Epidemia de tristeza
Doce jóvenes de un poblado dejaron de existir. En una comunidad lleno de carencias, donde las posibilidades de morir por una enfermedad o por la delincuencia son muy altos, doce hombres en edad escolar fueron encontrados sin vida en circunstancias muy extrañas: ninguno tenía señal de haber sido asesinados, o que hayan sufrido una enfermedad grave.
Haciendo investigación en el lugar de los hechos, uno de los vecinos, Don Arturo, me comentaba que este poblado, alejado a una hora de la capital, me decía que este poblado sufría mucha violencia derivado de la actividad de diversas pandillas, lo que prácticamente hacia que el pueblo dependiera más de las remesas enviadas desde el extranjero que de actividades económicas usuales.
Sin embargo, lo que me dejó con más preguntas que respuestas fue la declaración que me hizo.
-¿En serio no hay actividad delictiva desde hace cinco meses?
-Se lo juro, joven –dijo aquel hombre de sombrero y piel curtida por el sol-. Desde lo que pasó con lo del virus ese, los malandros ya no se han aparecido. Pa’ mí que también se los cargó la chingada.
-¿Y el resto de los vecinos?
-No hemos salido de nuestras casas. Vinieron los de salubridad según para advertirnos, pero con tanto tiempo debemos de buscar el pan para nuestras familias.
Después de relatarme la difícil vida en la que sobreviven, aquel hombre me dio indicaciones sobre las familias afectadas por la muerte de los doce, pero me advirtió que no era sencillo contactarlos, por ser gente un tanto desconfiada.
De las doce familias afectadas, solo una accedió a darme un poco más de información, esto también gracias a la intervención del delegado del poblado. Una señora avanzada en sus años, con los ojos enrojecidos y rotos por el llanto, comenzó a platicarme su historia.
-Mi Ubaldo era un muchacho bien ejemplar. Siempre fue muy bueno con su familia, nunca nos faltó al respeto. Apenas estudiaba la prepa en una escuela cercana al pueblo, y me decía que algún día iba a ser maestro.
-Así que, ¿nunca se metió en problemas, verdad? –quise corroborar.
-Sí, joven. Tenía hartos amigos, y entre todos se ayudaban a estudiar.
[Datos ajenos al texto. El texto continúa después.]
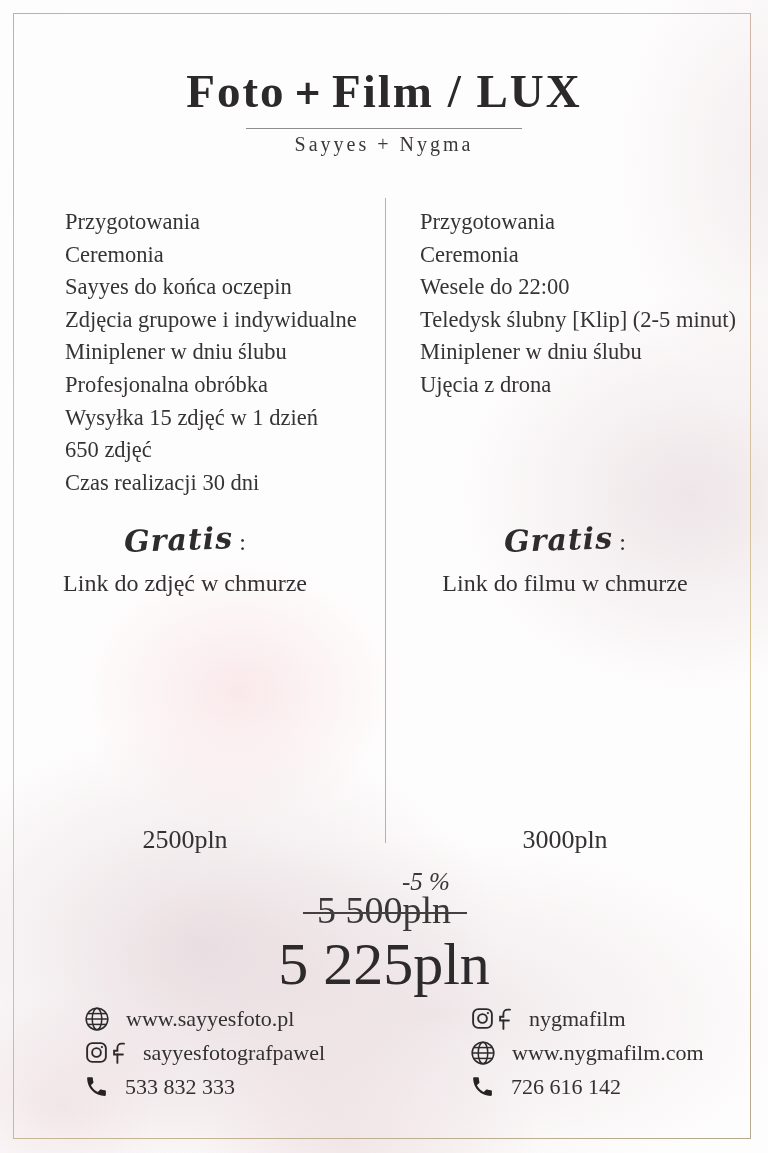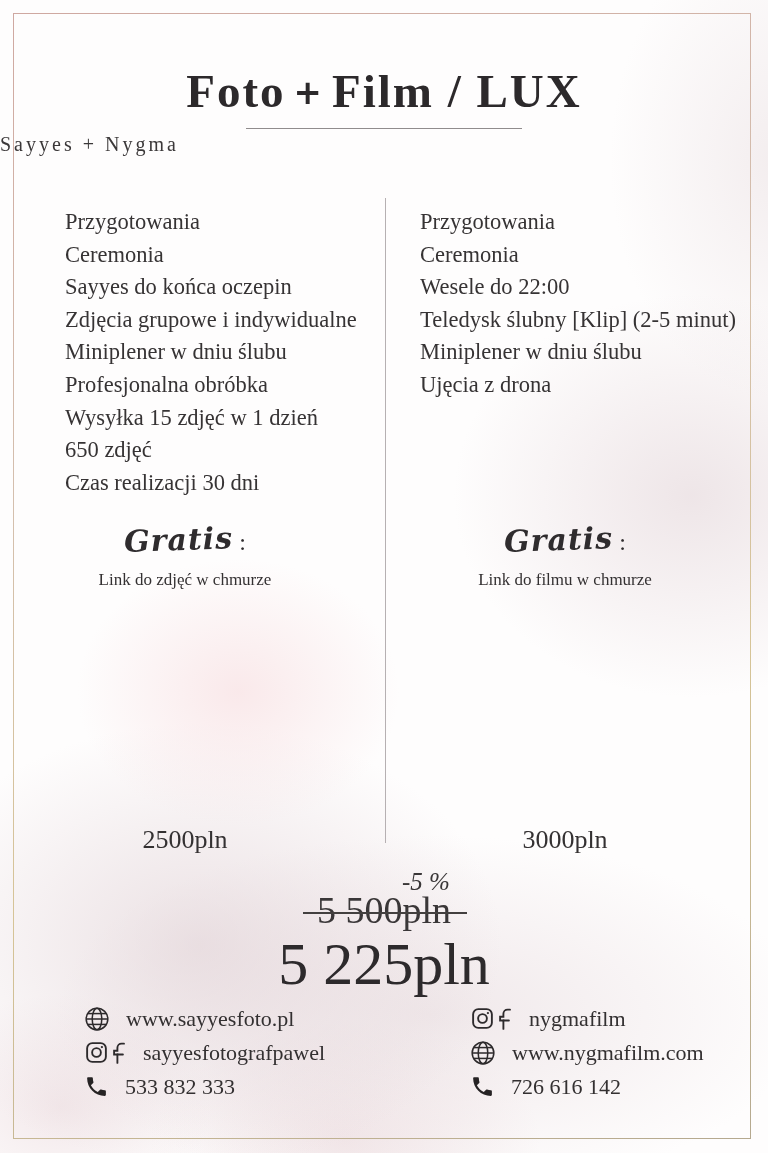"Sayyes + Nygma" .subtitle { text-align: none -> center }
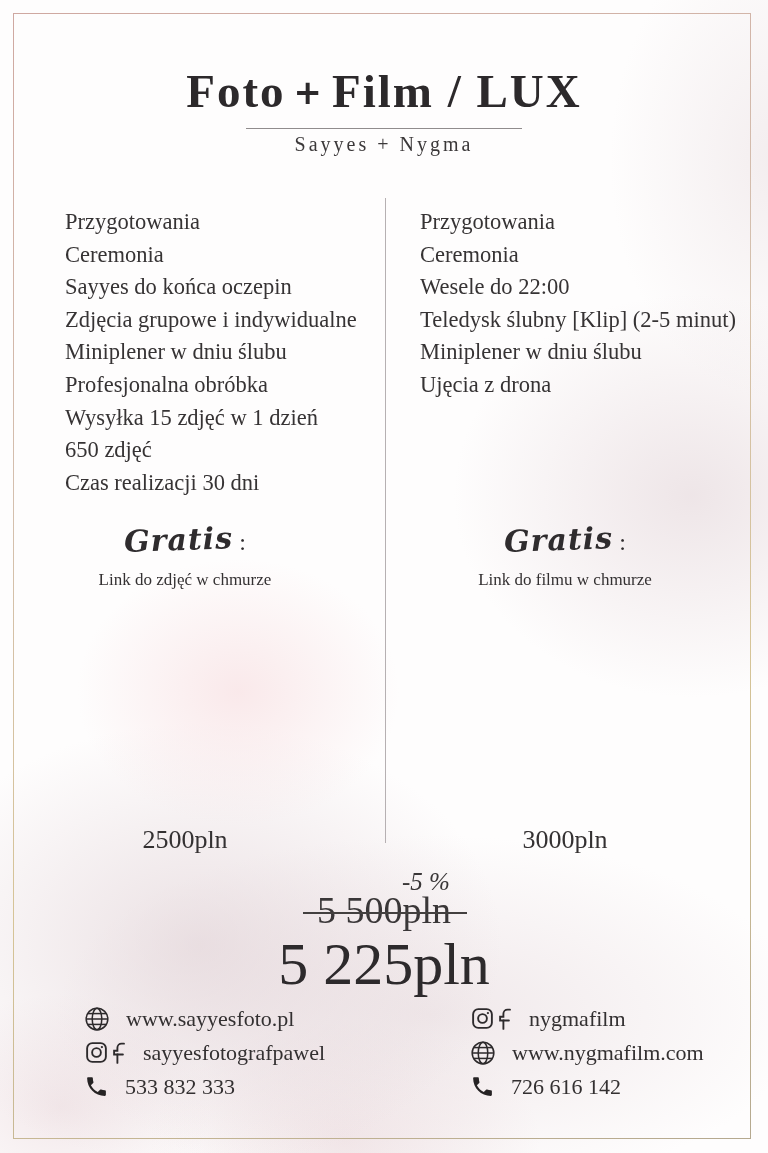"Link do zdjęć w chmurze" .gratis-item { font-size: 17px -> 24px }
En fin… mi muchacho me daba mucho orgullo.
-Y entonces, ¿cómo fue que un chico tan joven le haya pasado lo que le pasó? –traté de entrar a la raíz del problema.
-Pues… -tomó un respiro antes de continuar-. No lo sé, siento que lo del virus ese nos vino a joder a todos…
-Entonces su hijo pudo hacer algo que puso en riesgo su salud…
-No, joven… -inmediatamente me corrigió. Nunca salimos de la casa. Y aunque al inicio estaba bien, con el paso del tiempo comenzó a cambiar. Se encerraba en su habitación, ya casi ni comía… ¡Si tan solo me hubiera dicho lo que le pasaba!
La señora comenzó a sollozar. Dejé de preguntar por un instante, y en cuanto se calmó le lancé, quizá, la pregunta más determinante.
-¿Usa algún medicamento, o cuenta con alguno que sea fuerte?
La mujer se levantó para dirigirse hacia su habitación, y cuando regresó, trajo consigo una caja mediana. De ella, cientos de blisters de pastillas cayeron a la mesa.
-Oiga, me hacen falta pastillas aquí…
Observé atentamente una de las cajas. Rivotril, un ansiolítico que ocupaba ella para poder dormir. Y entonces me di cuenta que lo del chico y los otros 11 no era algo accidental: todos padecían depresión por el aislamiento, y habían cometido un suicidio colectivo.